CVE-2025-48928 — TeleMessage TM SGNL Exposure of Core Dump File to an Unauthorized Control Sphere Vulnerability

CVE-2025-48928

TeleMessage TM SGNL — Heap Dump Contains Cleartext Passwords Transmitted over HTTP

What is TeleMessage TM SGNL?

TeleMessage is an Israeli company that markets compliance-archiving versions of popular encrypted messaging apps for regulated industries. TM SGNL is their Signal-derived application modified to route messages through a proprietary archiving backend built on Java/Spring Boot. See also CVE-2025-47729 (cleartext message storage) and CVE-2025-48927 (unauthenticated /heapdump endpoint).

Overview

TeleMessage TM SGNL contains an exposure of a core dump file to an unauthorized control sphere vulnerability (CWE-528). The backend application is a JSP/Spring Boot Java application that processes unencrypted message content as part of its archiving function.
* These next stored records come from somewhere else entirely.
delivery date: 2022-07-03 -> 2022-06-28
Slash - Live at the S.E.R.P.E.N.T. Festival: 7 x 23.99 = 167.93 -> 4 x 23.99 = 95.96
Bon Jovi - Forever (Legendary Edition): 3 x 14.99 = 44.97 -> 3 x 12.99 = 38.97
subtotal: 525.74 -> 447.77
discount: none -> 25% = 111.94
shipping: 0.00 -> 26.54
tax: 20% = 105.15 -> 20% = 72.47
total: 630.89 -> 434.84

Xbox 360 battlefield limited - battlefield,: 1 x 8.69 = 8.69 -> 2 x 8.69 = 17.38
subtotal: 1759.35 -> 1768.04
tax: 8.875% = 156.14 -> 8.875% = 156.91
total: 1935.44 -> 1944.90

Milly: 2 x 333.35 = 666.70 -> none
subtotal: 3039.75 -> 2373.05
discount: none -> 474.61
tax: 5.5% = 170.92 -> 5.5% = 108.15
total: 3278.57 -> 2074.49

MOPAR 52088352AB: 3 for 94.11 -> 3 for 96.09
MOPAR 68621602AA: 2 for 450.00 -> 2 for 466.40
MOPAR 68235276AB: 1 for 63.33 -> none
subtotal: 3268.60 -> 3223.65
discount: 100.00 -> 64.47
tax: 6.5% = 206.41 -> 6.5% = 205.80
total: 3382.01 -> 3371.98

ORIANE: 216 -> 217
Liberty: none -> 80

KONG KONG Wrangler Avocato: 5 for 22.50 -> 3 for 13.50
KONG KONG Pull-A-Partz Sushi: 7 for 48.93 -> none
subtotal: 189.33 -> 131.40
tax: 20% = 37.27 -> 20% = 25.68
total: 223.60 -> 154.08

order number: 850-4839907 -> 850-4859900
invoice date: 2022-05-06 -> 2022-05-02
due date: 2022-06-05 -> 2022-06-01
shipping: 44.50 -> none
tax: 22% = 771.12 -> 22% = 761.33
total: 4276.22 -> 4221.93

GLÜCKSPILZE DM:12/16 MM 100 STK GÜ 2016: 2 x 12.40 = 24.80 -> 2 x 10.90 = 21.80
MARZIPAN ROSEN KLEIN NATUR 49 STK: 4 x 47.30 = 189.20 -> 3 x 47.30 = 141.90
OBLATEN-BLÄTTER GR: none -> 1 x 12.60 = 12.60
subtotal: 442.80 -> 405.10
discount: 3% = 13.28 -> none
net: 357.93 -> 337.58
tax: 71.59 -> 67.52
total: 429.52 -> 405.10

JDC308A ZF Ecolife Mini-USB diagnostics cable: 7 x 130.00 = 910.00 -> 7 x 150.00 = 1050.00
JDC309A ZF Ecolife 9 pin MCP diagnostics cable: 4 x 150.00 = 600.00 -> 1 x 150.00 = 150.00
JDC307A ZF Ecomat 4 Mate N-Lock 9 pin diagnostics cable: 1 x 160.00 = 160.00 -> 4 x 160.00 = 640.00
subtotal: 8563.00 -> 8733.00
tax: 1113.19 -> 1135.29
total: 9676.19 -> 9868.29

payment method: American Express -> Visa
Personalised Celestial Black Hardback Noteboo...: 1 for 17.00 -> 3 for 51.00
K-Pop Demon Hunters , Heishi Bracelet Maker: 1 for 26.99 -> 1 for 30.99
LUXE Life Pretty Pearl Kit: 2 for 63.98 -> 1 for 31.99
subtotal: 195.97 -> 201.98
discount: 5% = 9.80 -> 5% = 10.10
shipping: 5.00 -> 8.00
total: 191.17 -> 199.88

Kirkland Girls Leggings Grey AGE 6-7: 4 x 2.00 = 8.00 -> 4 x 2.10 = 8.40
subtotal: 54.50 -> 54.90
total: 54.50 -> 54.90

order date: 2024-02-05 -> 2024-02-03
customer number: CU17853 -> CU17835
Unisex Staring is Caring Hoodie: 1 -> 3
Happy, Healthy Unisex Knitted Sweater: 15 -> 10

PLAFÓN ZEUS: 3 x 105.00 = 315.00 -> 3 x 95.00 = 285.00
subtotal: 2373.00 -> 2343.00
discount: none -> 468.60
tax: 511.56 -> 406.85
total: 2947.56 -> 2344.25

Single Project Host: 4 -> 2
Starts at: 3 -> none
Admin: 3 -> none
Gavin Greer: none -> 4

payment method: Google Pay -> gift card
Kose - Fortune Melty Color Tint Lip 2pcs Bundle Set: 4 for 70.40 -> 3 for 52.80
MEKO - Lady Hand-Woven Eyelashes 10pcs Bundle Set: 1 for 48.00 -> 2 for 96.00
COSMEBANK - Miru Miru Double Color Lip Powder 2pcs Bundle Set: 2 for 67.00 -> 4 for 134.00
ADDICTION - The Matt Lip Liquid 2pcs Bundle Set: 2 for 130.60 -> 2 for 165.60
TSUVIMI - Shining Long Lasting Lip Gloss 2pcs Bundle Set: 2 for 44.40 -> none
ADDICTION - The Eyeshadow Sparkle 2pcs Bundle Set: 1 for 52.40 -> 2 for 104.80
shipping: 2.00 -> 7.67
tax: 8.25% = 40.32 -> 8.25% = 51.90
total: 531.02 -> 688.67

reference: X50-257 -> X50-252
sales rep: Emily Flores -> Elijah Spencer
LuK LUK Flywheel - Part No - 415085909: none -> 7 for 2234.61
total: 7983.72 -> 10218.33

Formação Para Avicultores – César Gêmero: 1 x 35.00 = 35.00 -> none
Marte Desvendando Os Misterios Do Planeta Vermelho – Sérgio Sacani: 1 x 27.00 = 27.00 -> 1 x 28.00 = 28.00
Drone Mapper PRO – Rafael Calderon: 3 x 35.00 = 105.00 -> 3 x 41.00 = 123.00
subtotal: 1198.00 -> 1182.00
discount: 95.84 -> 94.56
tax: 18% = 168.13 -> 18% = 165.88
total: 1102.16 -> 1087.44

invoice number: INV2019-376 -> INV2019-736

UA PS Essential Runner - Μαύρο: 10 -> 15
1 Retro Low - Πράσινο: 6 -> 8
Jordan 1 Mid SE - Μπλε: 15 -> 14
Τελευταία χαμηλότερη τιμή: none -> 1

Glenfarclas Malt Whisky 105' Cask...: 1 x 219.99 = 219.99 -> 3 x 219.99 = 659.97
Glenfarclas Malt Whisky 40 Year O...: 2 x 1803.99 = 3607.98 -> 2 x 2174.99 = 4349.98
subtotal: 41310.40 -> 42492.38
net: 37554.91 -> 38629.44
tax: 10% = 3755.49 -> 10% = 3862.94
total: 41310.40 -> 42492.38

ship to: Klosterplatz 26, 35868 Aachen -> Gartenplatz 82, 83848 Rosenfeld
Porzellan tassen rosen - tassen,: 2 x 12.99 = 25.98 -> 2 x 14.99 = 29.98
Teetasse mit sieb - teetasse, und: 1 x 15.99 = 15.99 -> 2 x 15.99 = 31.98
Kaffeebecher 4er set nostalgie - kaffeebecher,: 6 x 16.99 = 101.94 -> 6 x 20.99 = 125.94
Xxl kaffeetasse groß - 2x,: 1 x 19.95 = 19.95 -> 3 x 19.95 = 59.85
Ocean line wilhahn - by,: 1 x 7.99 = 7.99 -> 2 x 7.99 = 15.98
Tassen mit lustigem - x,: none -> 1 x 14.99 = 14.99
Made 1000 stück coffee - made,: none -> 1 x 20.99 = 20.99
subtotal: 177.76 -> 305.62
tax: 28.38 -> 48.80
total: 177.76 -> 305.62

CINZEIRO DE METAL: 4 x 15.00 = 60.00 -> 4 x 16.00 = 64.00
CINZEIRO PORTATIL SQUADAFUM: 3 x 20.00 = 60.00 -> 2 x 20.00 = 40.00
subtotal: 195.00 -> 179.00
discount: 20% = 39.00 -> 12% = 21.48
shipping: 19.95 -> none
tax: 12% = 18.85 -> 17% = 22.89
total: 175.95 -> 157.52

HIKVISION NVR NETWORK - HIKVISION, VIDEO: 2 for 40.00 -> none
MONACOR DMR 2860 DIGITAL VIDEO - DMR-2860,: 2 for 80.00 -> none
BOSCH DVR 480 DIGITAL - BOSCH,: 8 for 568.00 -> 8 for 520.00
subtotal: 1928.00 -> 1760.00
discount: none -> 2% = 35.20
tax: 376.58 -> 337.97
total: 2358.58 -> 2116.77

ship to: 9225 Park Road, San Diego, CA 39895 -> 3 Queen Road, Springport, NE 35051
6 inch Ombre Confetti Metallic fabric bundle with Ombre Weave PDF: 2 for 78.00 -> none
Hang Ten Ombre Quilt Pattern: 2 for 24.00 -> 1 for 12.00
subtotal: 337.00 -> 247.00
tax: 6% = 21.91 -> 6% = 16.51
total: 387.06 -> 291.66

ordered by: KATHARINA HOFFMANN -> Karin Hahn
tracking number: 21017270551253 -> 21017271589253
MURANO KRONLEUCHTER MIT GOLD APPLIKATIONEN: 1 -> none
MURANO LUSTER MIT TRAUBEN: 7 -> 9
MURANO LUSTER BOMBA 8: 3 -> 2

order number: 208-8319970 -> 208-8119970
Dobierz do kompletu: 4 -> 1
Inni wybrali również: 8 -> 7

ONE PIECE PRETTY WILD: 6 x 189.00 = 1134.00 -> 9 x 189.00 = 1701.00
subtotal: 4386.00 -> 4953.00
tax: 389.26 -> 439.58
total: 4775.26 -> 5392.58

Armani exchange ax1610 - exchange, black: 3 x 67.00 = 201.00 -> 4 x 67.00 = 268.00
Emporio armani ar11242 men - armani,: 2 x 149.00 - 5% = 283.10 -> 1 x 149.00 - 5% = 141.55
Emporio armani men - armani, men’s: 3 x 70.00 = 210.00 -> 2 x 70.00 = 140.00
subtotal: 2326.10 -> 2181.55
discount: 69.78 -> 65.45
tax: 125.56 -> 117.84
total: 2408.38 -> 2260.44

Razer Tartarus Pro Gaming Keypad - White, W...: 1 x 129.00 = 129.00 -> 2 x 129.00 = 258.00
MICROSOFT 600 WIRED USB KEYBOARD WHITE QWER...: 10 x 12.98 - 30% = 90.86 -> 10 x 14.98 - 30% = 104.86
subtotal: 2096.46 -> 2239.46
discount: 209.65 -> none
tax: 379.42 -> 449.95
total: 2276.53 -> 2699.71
When the JVM heap dump (accessible via the unauthenticated /heapdump Actuator endpoint described in CVE-2025-48927) is captured and analyzed, it contains plaintext passwords and other credentials that had been transmitted over HTTP within the application during normal operation.

The heap dump is functionally equivalent to a process memory dump ("core dump"), containing a snapshot of all live objects in the JVM — including credential strings, database passwords, session tokens, and message content in various stages of processing.

Affected Versions

Product Status
TeleMessage TM SGNL backend (all versions) Vulnerable — no patch issued; service suspended

TeleMessage suspended all services following the May 2025 breach. No patched version was released.

Technical Details

The TM SGNL backend receives decrypted message content from the client app as part of the compliance archiving flow. This data — along with database credentials, API keys, and other secrets configured in the application — exists as live objects in the JVM heap.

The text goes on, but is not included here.